Exercise details:
Look below. Copy each line that has "none" in it.

Data for this exercise:

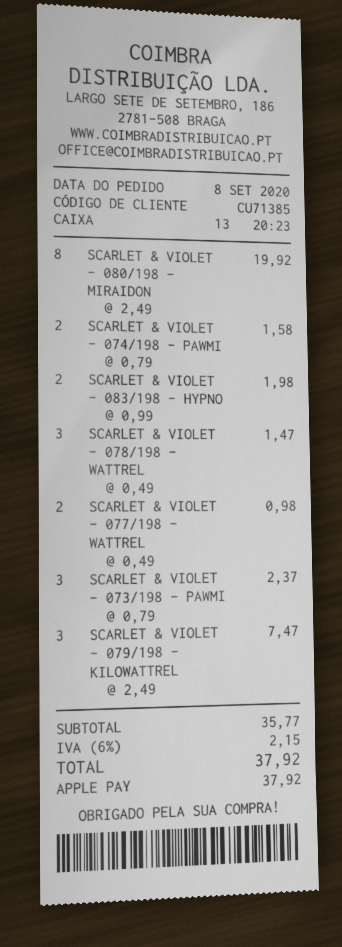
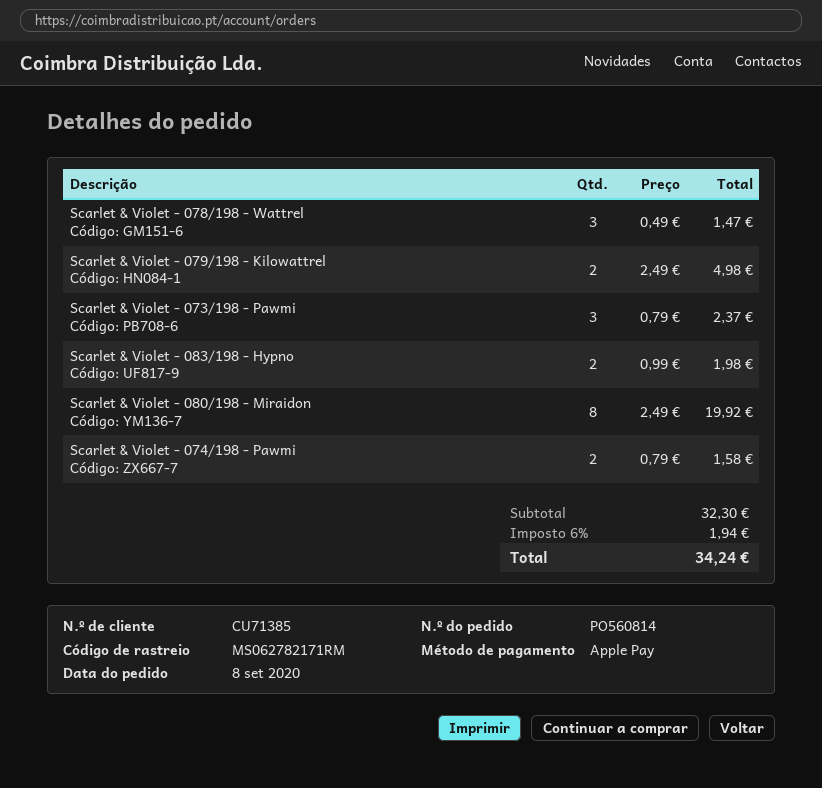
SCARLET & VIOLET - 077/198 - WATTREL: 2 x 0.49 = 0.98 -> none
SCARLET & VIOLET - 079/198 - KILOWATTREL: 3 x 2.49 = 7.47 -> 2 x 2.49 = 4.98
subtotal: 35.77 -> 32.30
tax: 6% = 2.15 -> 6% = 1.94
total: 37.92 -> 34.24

==

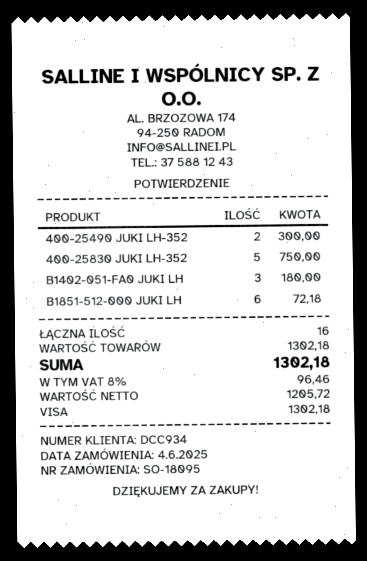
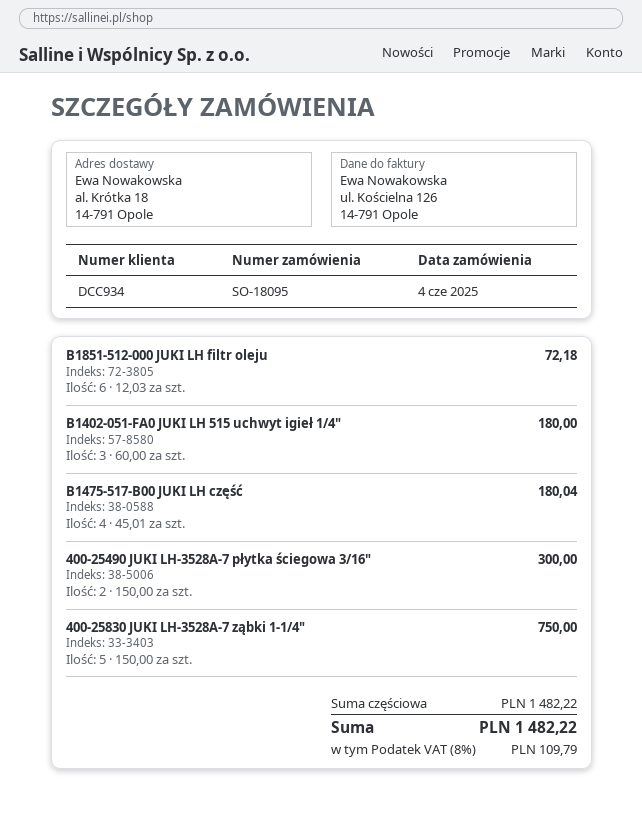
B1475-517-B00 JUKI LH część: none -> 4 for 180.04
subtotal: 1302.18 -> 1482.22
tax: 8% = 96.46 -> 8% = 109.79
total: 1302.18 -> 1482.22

Result:
SCARLET & VIOLET - 077/198 - WATTREL: 2 x 0.49 = 0.98 -> none
B1475-517-B00 JUKI LH część: none -> 4 for 180.04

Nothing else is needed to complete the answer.